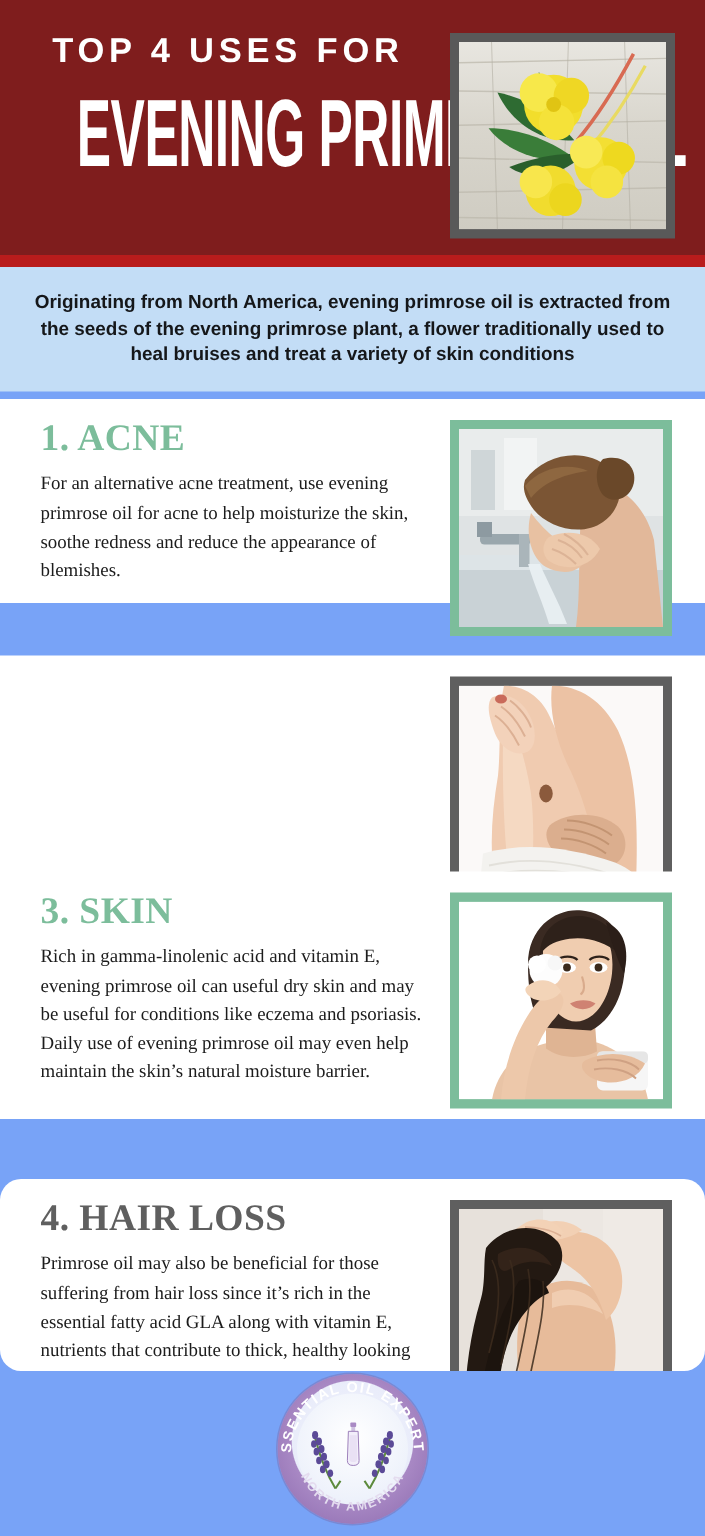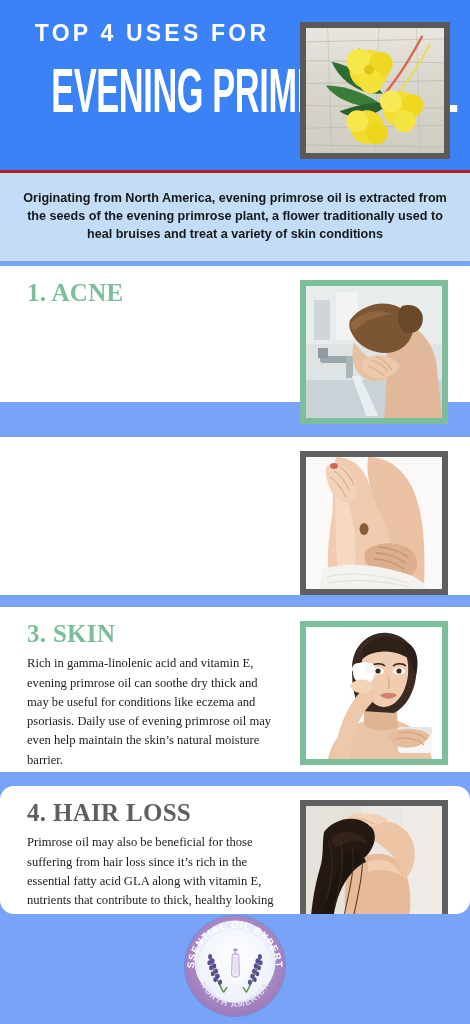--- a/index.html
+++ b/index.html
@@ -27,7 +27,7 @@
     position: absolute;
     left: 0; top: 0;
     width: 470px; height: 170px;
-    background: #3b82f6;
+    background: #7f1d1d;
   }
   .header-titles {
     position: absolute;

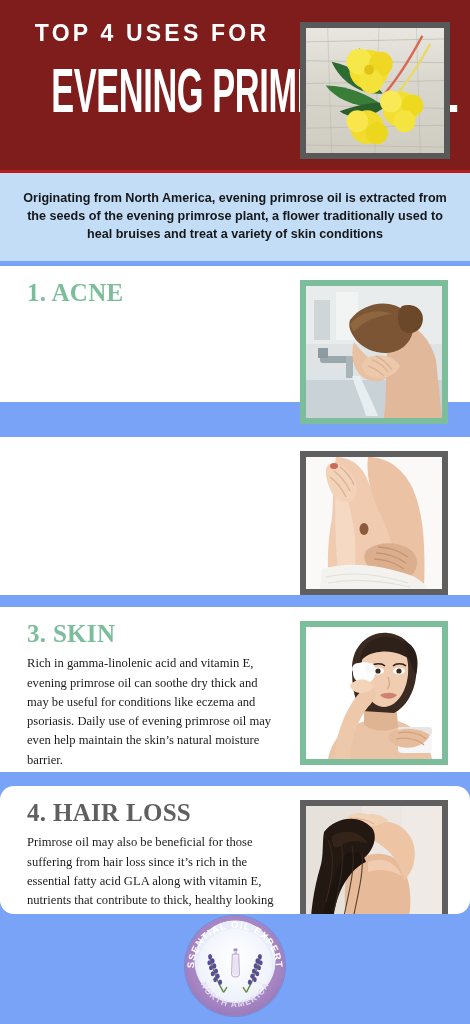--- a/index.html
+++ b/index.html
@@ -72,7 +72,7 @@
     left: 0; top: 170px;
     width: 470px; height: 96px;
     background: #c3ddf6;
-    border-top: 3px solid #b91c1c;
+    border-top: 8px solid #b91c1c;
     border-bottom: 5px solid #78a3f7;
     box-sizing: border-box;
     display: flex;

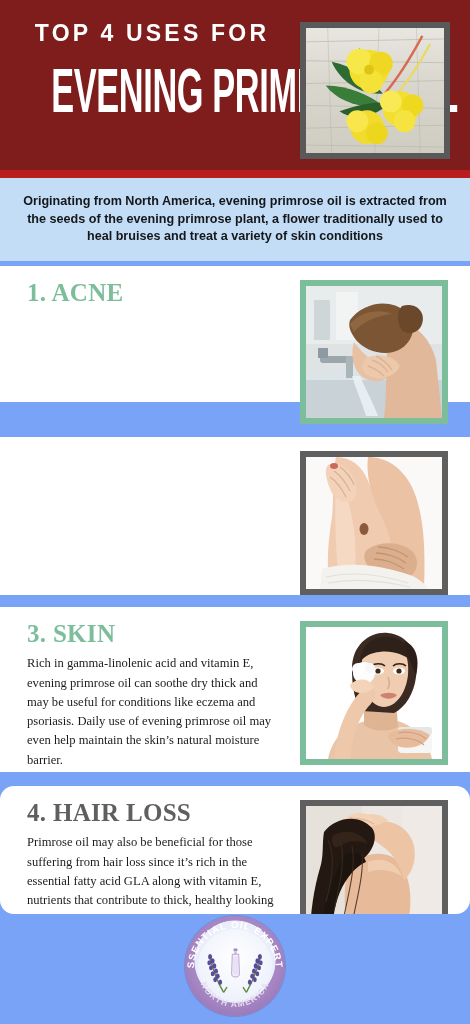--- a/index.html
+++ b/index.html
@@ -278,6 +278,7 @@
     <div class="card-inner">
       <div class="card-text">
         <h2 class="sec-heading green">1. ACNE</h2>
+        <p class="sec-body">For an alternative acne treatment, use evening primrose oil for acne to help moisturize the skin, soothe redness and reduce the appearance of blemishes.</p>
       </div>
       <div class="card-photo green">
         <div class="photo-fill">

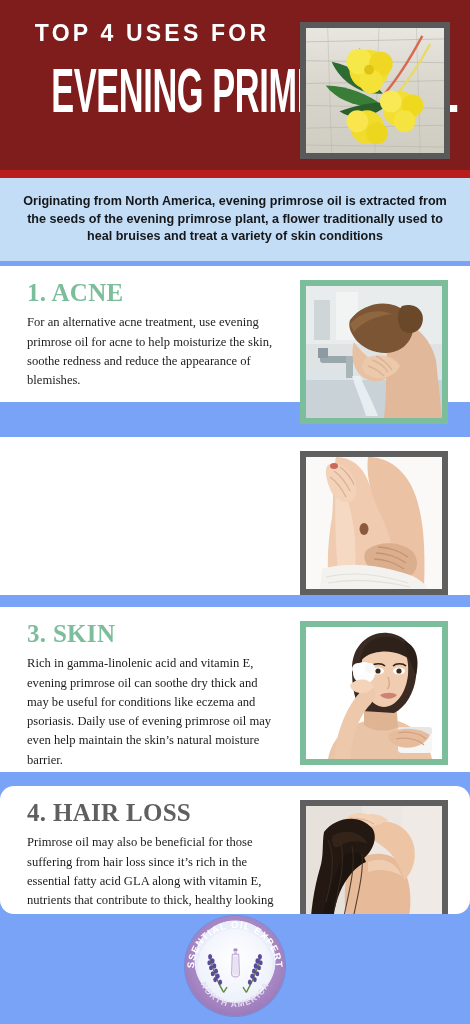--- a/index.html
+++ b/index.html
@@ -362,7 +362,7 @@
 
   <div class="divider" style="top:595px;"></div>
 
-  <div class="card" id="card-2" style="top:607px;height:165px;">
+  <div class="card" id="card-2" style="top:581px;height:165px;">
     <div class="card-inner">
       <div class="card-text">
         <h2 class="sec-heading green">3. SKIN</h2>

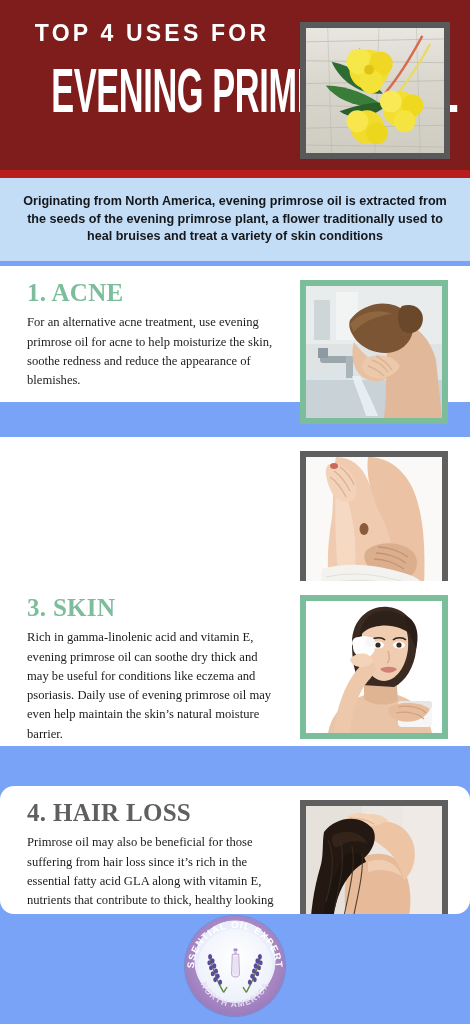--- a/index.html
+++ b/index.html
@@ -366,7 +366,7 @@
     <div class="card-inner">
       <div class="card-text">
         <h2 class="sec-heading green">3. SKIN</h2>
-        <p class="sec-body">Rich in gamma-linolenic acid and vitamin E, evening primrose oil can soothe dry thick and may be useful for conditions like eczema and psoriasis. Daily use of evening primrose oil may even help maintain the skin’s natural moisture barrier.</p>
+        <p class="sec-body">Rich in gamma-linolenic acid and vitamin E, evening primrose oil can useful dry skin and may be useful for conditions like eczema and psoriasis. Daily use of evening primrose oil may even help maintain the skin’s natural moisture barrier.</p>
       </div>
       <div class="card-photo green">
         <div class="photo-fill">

Problem requirements:
Search the data for "eczema". Copy every line that has it.

Answer for this exercise:
-        <p class="sec-body">Rich in gamma-linolenic acid and vitamin E, evening primrose oil can soothe dry thick and may be useful for conditions like eczema and psoriasis. Daily use of evening primrose oil may even help maintain the skin’s natural moisture barrier.</p>
+        <p class="sec-body">Rich in gamma-linolenic acid and vitamin E, evening primrose oil can useful dry skin and may be useful for conditions like eczema and psoriasis. Daily use of evening primrose oil may even help maintain the skin’s natural moisture barrier.</p>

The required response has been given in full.